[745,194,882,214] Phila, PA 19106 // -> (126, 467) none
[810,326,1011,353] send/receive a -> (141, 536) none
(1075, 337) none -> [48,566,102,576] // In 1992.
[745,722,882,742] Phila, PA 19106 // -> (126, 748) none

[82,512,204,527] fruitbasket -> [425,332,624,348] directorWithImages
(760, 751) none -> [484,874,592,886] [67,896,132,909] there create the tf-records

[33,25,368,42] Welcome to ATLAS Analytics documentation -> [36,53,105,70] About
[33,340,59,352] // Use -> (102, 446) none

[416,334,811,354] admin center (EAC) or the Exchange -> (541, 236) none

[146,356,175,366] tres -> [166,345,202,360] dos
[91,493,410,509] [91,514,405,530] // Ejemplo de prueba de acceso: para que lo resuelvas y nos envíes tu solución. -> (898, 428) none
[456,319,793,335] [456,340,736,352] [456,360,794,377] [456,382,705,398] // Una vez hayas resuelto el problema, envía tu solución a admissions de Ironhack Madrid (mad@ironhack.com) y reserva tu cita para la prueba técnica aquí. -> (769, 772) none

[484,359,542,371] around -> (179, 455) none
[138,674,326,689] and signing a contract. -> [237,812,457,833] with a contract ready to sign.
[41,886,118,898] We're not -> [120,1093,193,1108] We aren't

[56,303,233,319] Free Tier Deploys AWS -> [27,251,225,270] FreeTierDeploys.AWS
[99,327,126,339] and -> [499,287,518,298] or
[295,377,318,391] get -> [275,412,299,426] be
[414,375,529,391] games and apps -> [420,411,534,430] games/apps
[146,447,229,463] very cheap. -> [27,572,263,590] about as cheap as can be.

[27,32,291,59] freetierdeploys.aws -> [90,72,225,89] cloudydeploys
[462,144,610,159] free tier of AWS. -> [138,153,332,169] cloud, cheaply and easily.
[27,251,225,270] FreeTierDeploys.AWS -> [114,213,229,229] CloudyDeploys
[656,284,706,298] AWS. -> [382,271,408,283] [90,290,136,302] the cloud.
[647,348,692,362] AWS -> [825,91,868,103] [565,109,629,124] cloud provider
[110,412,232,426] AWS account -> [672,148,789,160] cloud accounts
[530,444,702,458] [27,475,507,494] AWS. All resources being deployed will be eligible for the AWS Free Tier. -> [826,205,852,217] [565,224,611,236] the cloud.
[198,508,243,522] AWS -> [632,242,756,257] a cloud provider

**Instructions to follow**
Above are records; repeat only the lines starting at the line with "[416,334,811,354] admin center" and ending at the line with "[484,359,542,371] around -> (179, 455) none", exactly as they appear, both included.

**Reply to the task**
[416,334,811,354] admin center (EAC) or the Exchange -> (541, 236) none

[146,356,175,366] tres -> [166,345,202,360] dos
[91,493,410,509] [91,514,405,530] // Ejemplo de prueba de acceso: para que lo resuelvas y nos envíes tu solución. -> (898, 428) none
[456,319,793,335] [456,340,736,352] [456,360,794,377] [456,382,705,398] // Una vez hayas resuelto el problema, envía tu solución a admissions de Ironhack Madrid (mad@ironhack.com) y reserva tu cita para la prueba técnica aquí. -> (769, 772) none

[484,359,542,371] around -> (179, 455) none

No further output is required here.